To address this need, the present work introduces overlap-calculator as a reproducible Python workflow for batch spectral-overlap analysis between molecular absorption spectra and solar or indoor light sources. The implementation supports multiple solar and indoor light sources, Gaussian TD-DFT outputs, spreadsheet UV-vis spectra, structured exports, command-line and Python API access, Docker deployment, provenance-aware output generation, and publication-quality visualization. Rather than replacing established electronic-structure or workflow-management software, overlap-calculator provides a focused post-processing layer that standardizes the transformation of absorption information into light-source-dependent overlap descriptors. This makes the analysis easier to audit, repeat, and extend.
The package accepts both theoretical and experimental absorption data within the same analysis run. Theoretical inputs are Gaussian TD-DFT output files,29 from which excited-state wavelengths and oscillator strengths are extracted. Experimental inputs are tabular UV-vis spectra supplied as files or Excel workbooks. By treating both input families as first-class data sources, the workflow allows computed and measured spectra to be processed using the same downstream descriptors. This is particularly useful when TD-DFT predictions are compared with available UV-vis measurements or when a computational screening study is extended toward experimental validation.

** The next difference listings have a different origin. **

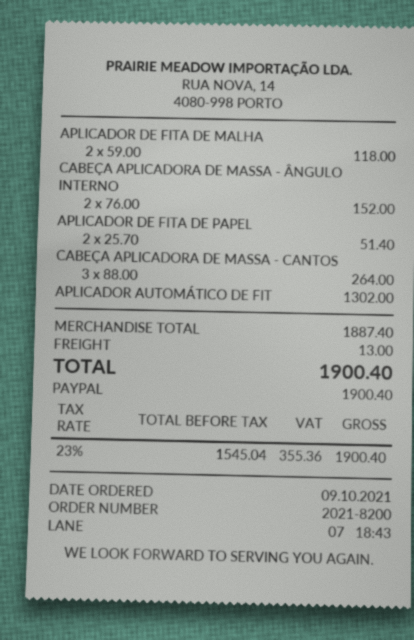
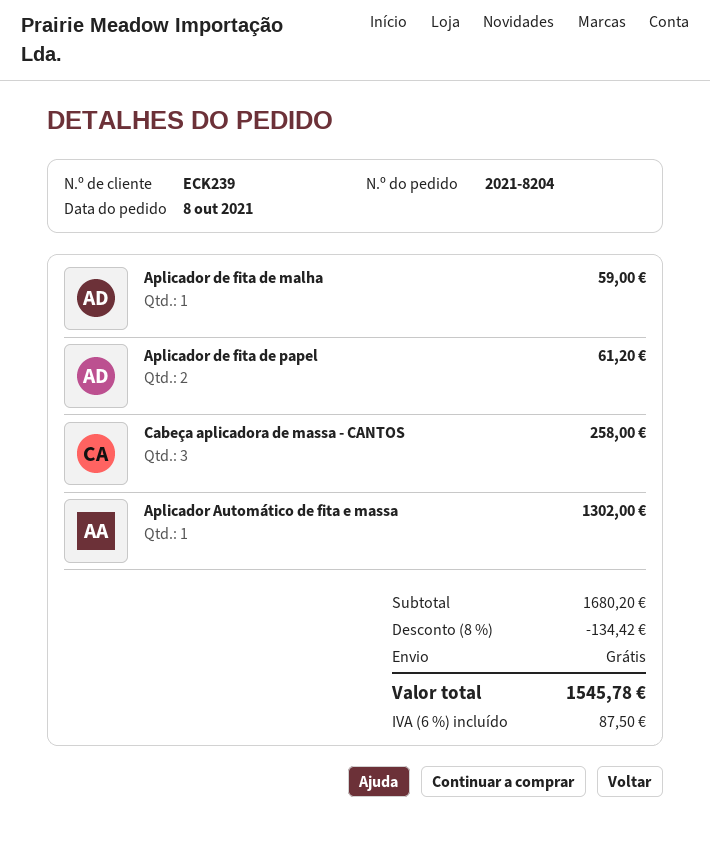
order number: 2021-8200 -> 2021-8204
order date: 2021-10-09 -> 2021-10-08
APLICADOR DE FITA DE MALHA: 2 for 118.00 -> 1 for 59.00
CABEÇA APLICADORA DE MASSA - ÂNGULO INTERNO: 2 for 152.00 -> none
APLICADOR DE FITA DE PAPEL: 2 for 51.40 -> 2 for 61.20
CABEÇA APLICADORA DE MASSA - CANTOS: 3 for 264.00 -> 3 for 258.00
subtotal: 1887.40 -> 1680.20
discount: none -> 8% = 134.42
shipping: 13.00 -> 0.00
tax: 23% = 355.36 -> 6% = 87.50
total: 1900.40 -> 1545.78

The workflow is organised into six main stages. First, input files are resolved through a JSON manifest that can be generated automatically from a directory of raw files or edited manually by the user. Second, theoretical and experimental inputs are parsed using input-specific loaders. Gaussian TD-DFT files are processed to extract discrete excited-state information, whereas tabular spectra are read as wavelength-dependent absorbance data. Third, TD-DFT transitions are reconstructed as continuous absorption spectra on a shared wavelength grid using Gaussian and Lorentzian line-shape functions. Fourth, the absorption information is converted into absorptance through the Beer–Lambert relationship. Fifth, the resulting absorptance spectra are integrated against selected reference light-source spectra. Finally, the workflow exports structured result tables, descriptor summaries, skip reports, timing information, and publication-quality plots (Fig. 1). The main components of the workflow and their scientific roles are summarised in Table 1. The exact mixed input manifest used in the demonstration is provided in Table S2 of the SI.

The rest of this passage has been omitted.